To a full audience in the Campus Center Auditorium on Wednesday, October 3, Professor Léonce Ndikumana announced, "I know nothing about this man [Plato]." Not a pronouncement one would expect at the outset of a lecture titled "What Would Plato Say about Africa’s Odious Debts: On the State, Rulers, and Justice."
Ndikumana, it turns out, was understating his knowledge, yet the talk did focus more on the economics of African debt than on the political arguments of Plato. The professor of economics outlined stereotypes of Africa, including severe indebtedness, aid dependency, being a burden on Western taxpayers, and being prone to corruption. Ndikumana, however, showed the realities of the African continent as quite different.
Africa often pays more to service its debt in a year (interest payments and repayment) than it receives in new debt. It is also a net creditor; since 1970, Africa has taken on $177 billion in new debt, but unofficial transfers of money out of Africa, known as capital flight, amount to $944 billion over the same period. If all capital entering and leaving Africa was properly recorded and tracked through account books, the balance of this money should be $0. If this $944 billion were returned to African nations, the continent would be able to pay back its debt five times. If Africa kept resources onshore, it would not need financial aid from the West.
Professor Ndikumana says this problem arises from the "revolving door" between corrupt government officials and bankers. Often, officials pocket millions of dollars. And for every dollar borrowed by African nations, only 50 cents stays within the continent, the rest dissolved as capital flight.
The professor defines an "odious debt" as (1) a debt borrowed without the consent of the people, (2) a debt that did not benefit the people, and (3) when the lender knew about conditions 1 and 2.
After this economic explanation, Plato enters the arena. Ndikumana believes that the debt results from the failure of the state. The debts borrowed in the name of the people do not benefit the people; the debts benefit dysfunctional leaders and are protected by a global financial system that puts profit first. This, he says, represents a severe social injustice.
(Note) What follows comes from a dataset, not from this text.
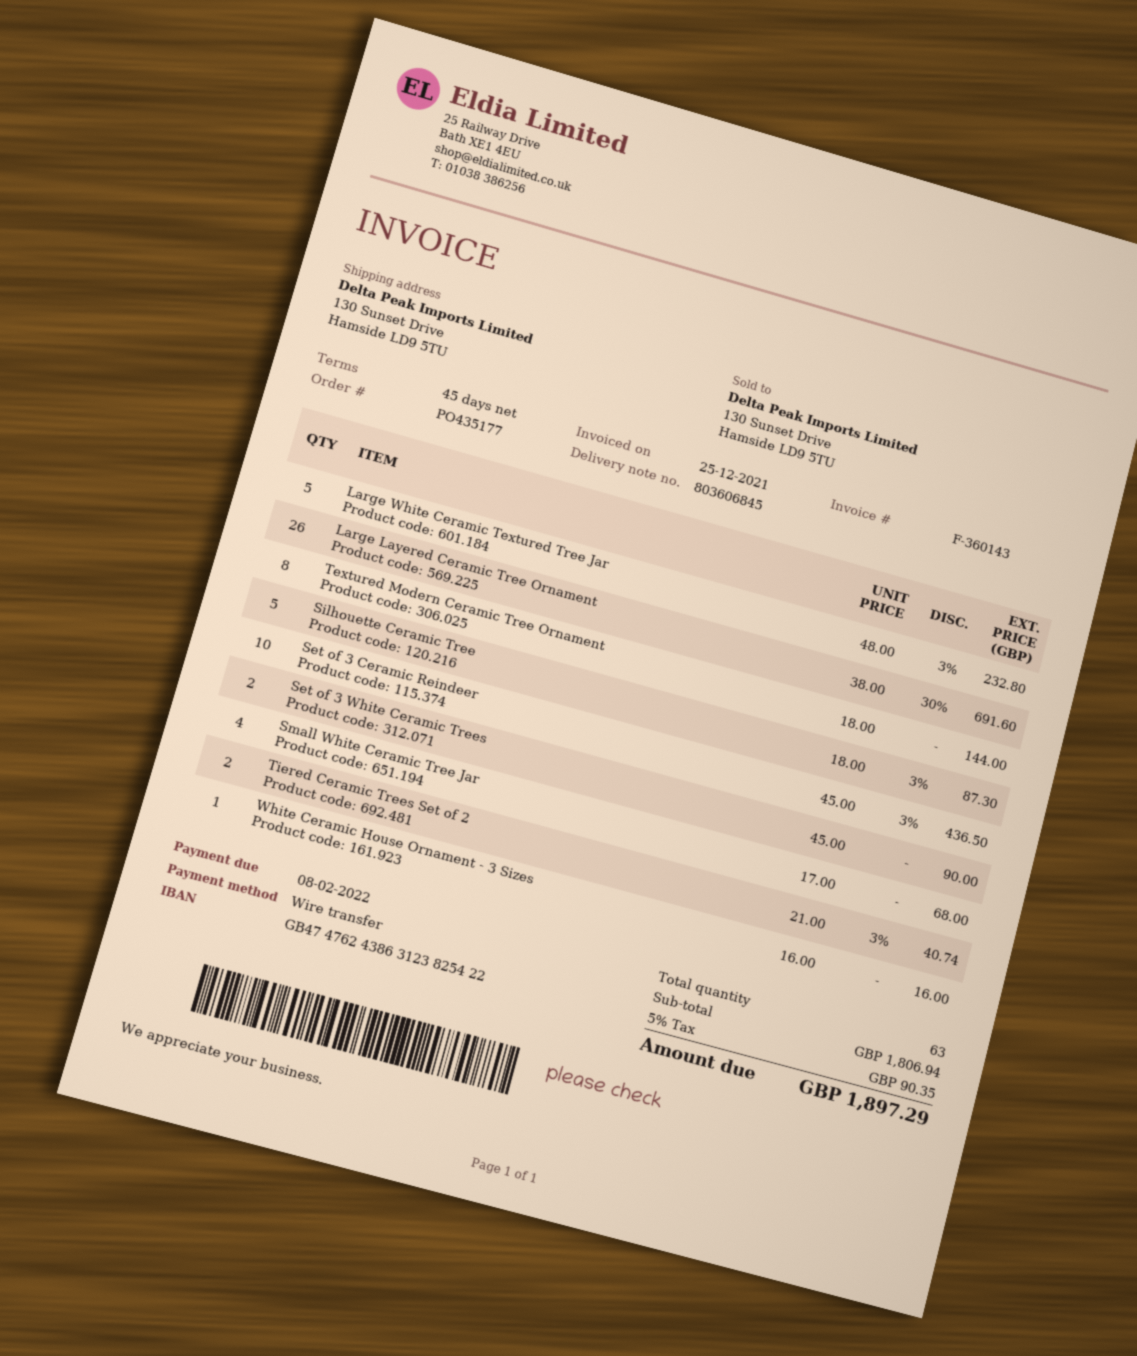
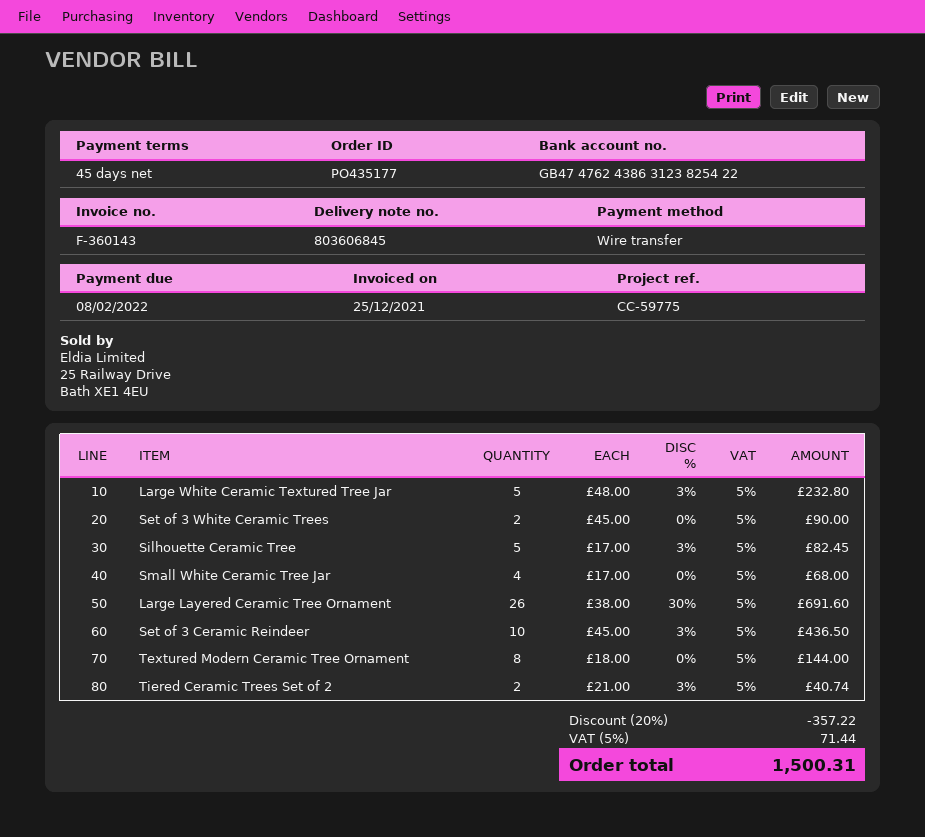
Silhouette Ceramic Tree: 5 x 18.00 - 3% = 87.30 -> 5 x 17.00 - 3% = 82.45
White Ceramic House Ornament - 3 Sizes: 1 x 16.00 = 16.00 -> none
discount: none -> 20% = 357.22
tax: 5% = 90.35 -> 5% = 71.44
total: 1897.29 -> 1500.31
Ndikumana proposes Plato’s "perfect state" as a model for breaking the cycle. Plato’s state is represented by rulers that meet four conditions: wisdom, courage, temperance, and justice; they are philosophers who act in the common interest of the people. Such a state must act as an agent for the people by borrowing only to finance economic and social development.
Finally, Professor Ndikumana believes that Plato would not think it fair that Africa pay back odious debts, as doing so would be unjust to the African people. The professor has a just solution that would demand a systematic audit resulting in repayment of only the debt that supported the people. This action would shift the burden of proof to the lender. Professor Ndikumana co-authored the book Africa’s Odious Debts with James Boyce, which presents a far more detailed look at the problem of debt and capital flight in Africa.
Léonce Ndikumana was born in Burundi and, in the late 1980s, spoke out against the killing of civilians in his nation. He was sentenced to five months of solitary confinement and declared a prisoner of conscience by human rights groups. Ndikumana left Burundi and came to the United States for doctoral studies at the University of Washington St. Louis. He is a respected expert on African economies and the global flow of money. The professor speaks at G20 summits, served as director of operational policies and research at the African Development Bank, and, for the last five years, has been chief of macroeconomic analysis at the United Nations Economic Commission for Africa.
Ndikumana is the Andrew Glyn Professor of Economics and director of the African development policy program at the Political Economy Research Institute at UMass Amherst.
The Honors Faculty Lecture Series continues on Wednesday, November 7 at 6:30 p.m. in the Student Union Ballroom with biology Professor Sheila Patek’s lecture "(Un)silent Sea."